People ex rel. Folk v. McNulty

256 A.D. 82, 9 N.Y.S.2d 380, 1939 N.Y. App. Div. LEXIS 4647
CourtAppellate Division of the Supreme Court of the State of New York
DecidedJanuary 16, 1939
StatusPublished
Cited by8 cases

This text of 256 A.D. 82 (People ex rel. Folk v. McNulty) is published on Counsel Stack Legal Research, covering Appellate Division of the Supreme Court of the State of New York primary law. Counsel Stack provides free access to over 12 million legal documents including statutes, case law, regulations, and constitutions.

Bluebook
People ex rel. Folk v. McNulty, 256 A.D. 82, 9 N.Y.S.2d 380, 1939 N.Y. App. Div. LEXIS 4647 (N.Y. Ct. App. 1939).

Opinions

Heffernan, J.

The sheriff of Albany county has appealed from an order of the Albany Trial Term of the Supreme Court sustaining a writ of habeas corpus and discharging relator from his custody.

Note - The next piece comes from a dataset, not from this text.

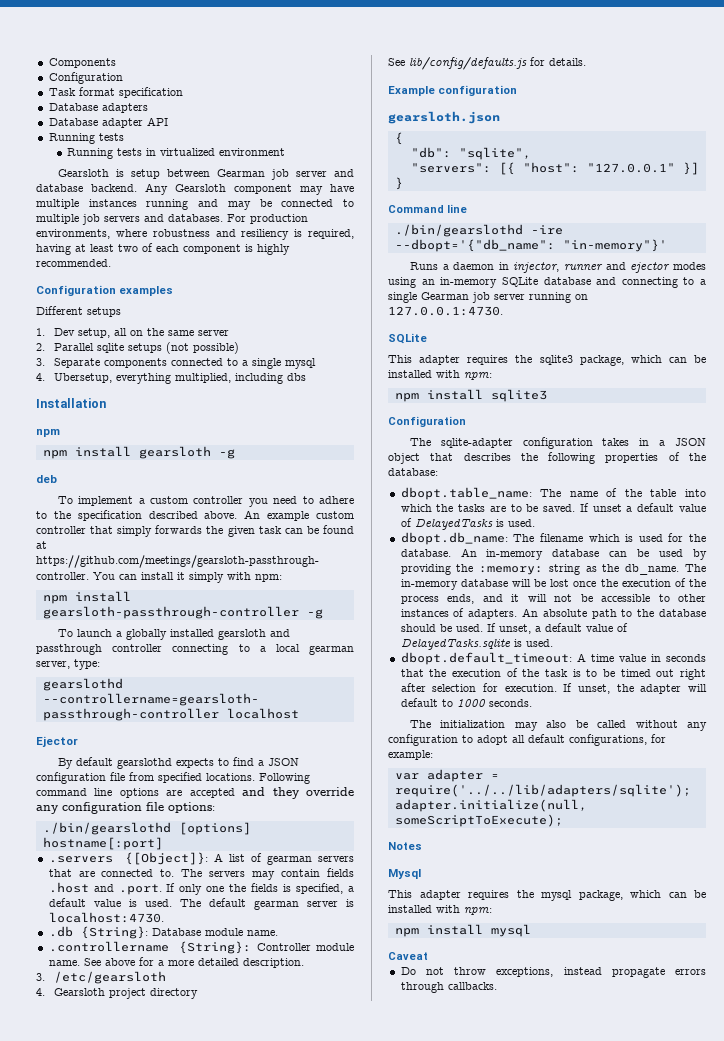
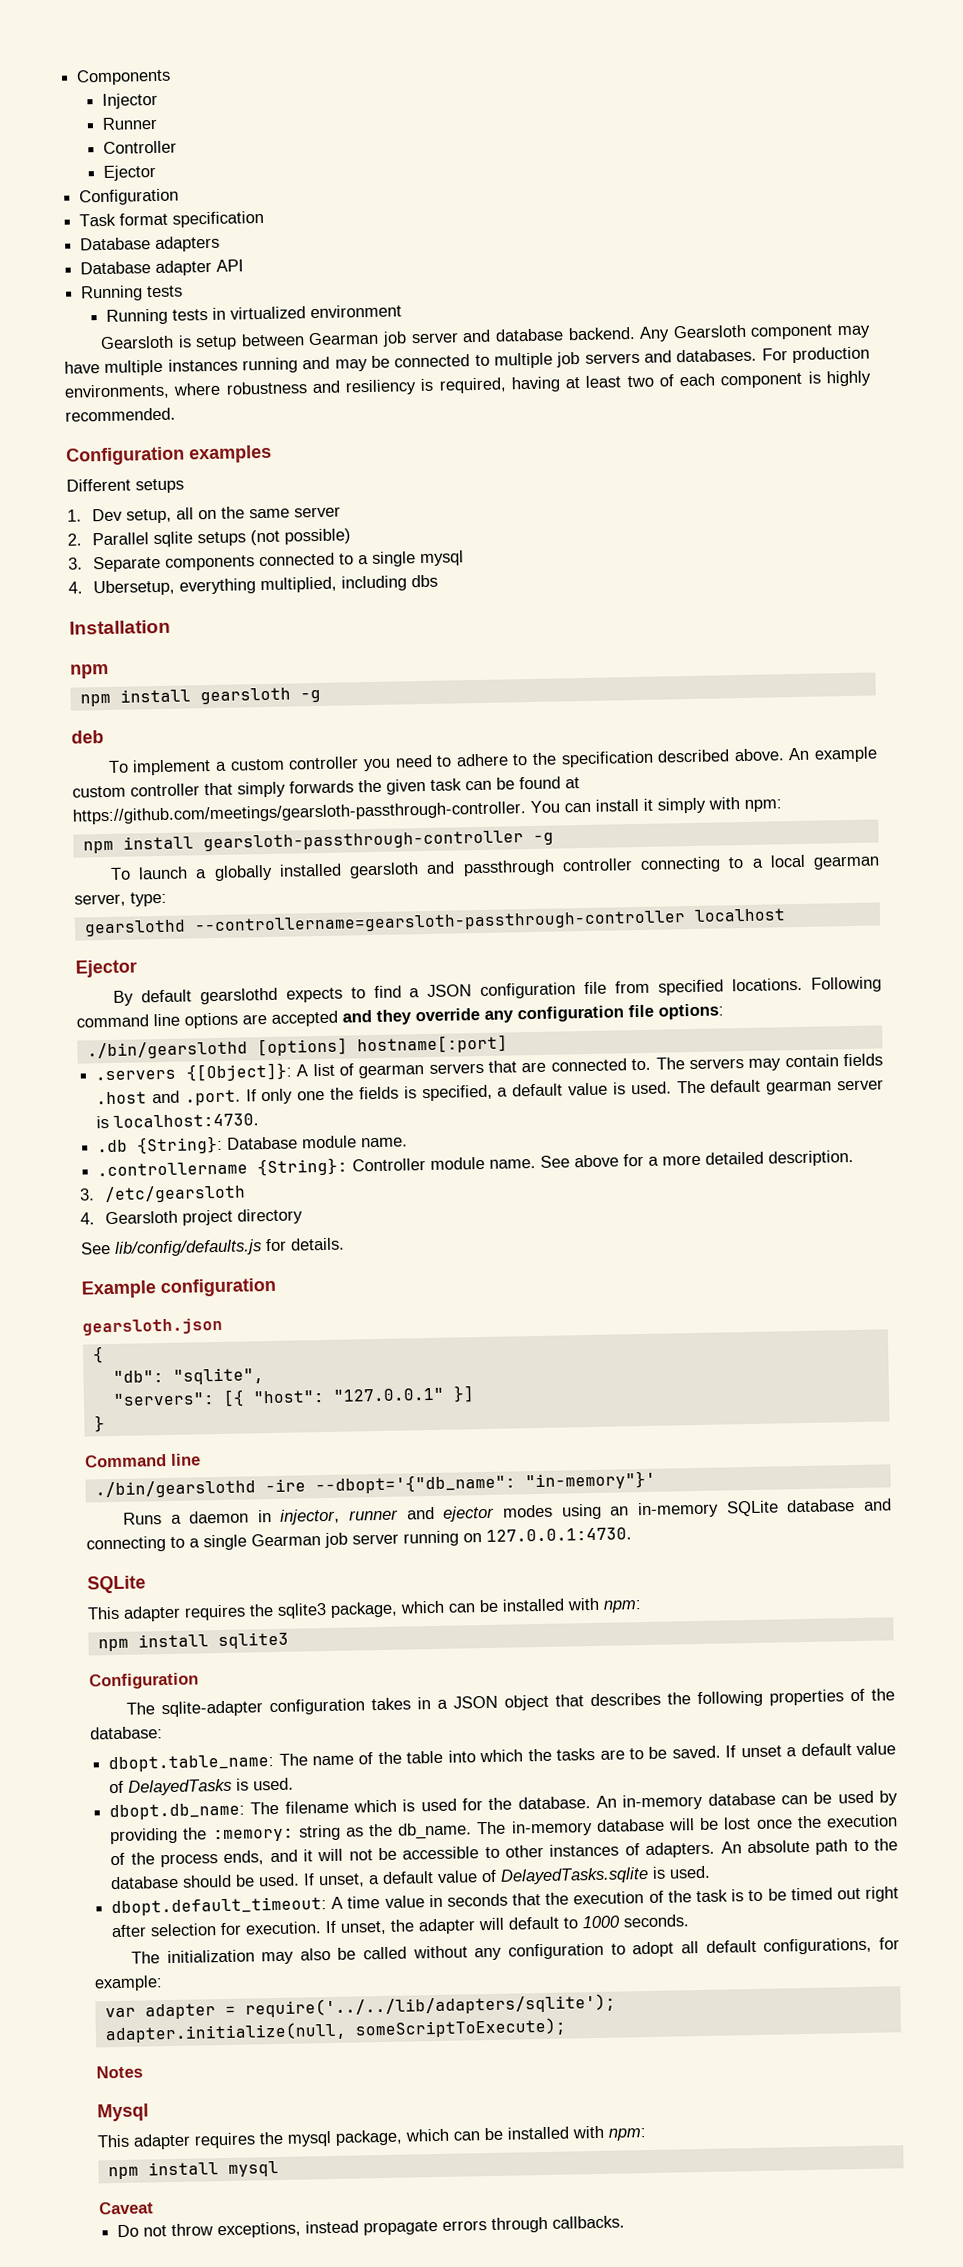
(116, 63) none -> [102,92,159,109] [102,116,159,130] [103,140,178,154] [103,164,157,181] // Injector // Runner // Controller // Ejector

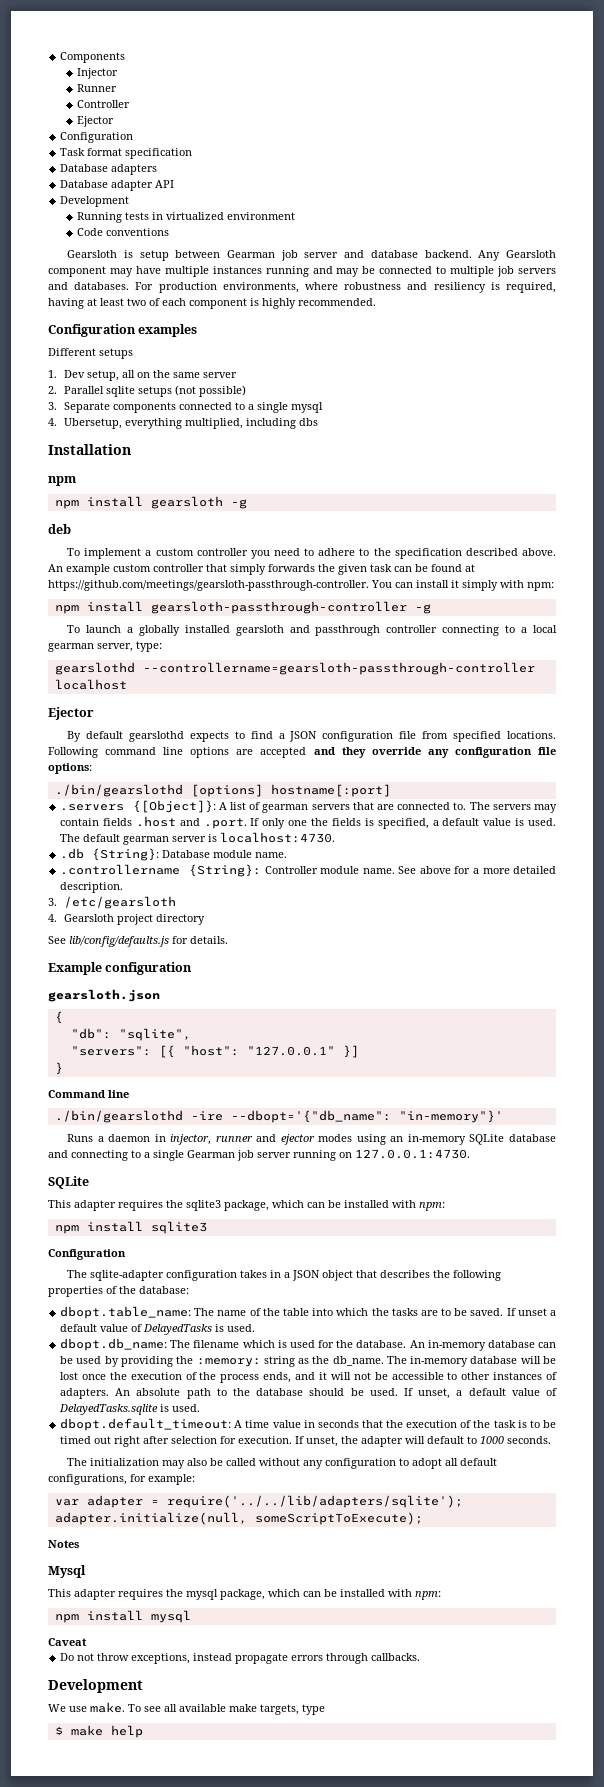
[80,285,184,302] Running tests -> [60,196,130,207] Development
(403, 311) none -> [76,228,169,236] // Code conventions
(626, 2222) none -> [48,1679,143,1693] [48,1702,325,1715] [54,1725,143,1738] // Development // We use make. To see all available make targets, type // $ make help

During the month of November, 1938, at the request of the Attorney-General, Mr. Justice Hinkley, a justice of the Supreme Court, was assigned to sit as a committing magistrate in Albany county for the purpose of inquiring into certain alleged election irregularities then under investigation by the Attorney-General. As a result of that inquiry Mr. Justice Hinkley issued a warrant upon an information laid before him charging relator with a misdemeanor in having violated section 61 of the Election Law and subdivision 2 of section 757 of the Penal Law in that she omitted to furnish to the board of elections of Albany county a sworn list of persons residing in her rooming or lodging house as required by statute.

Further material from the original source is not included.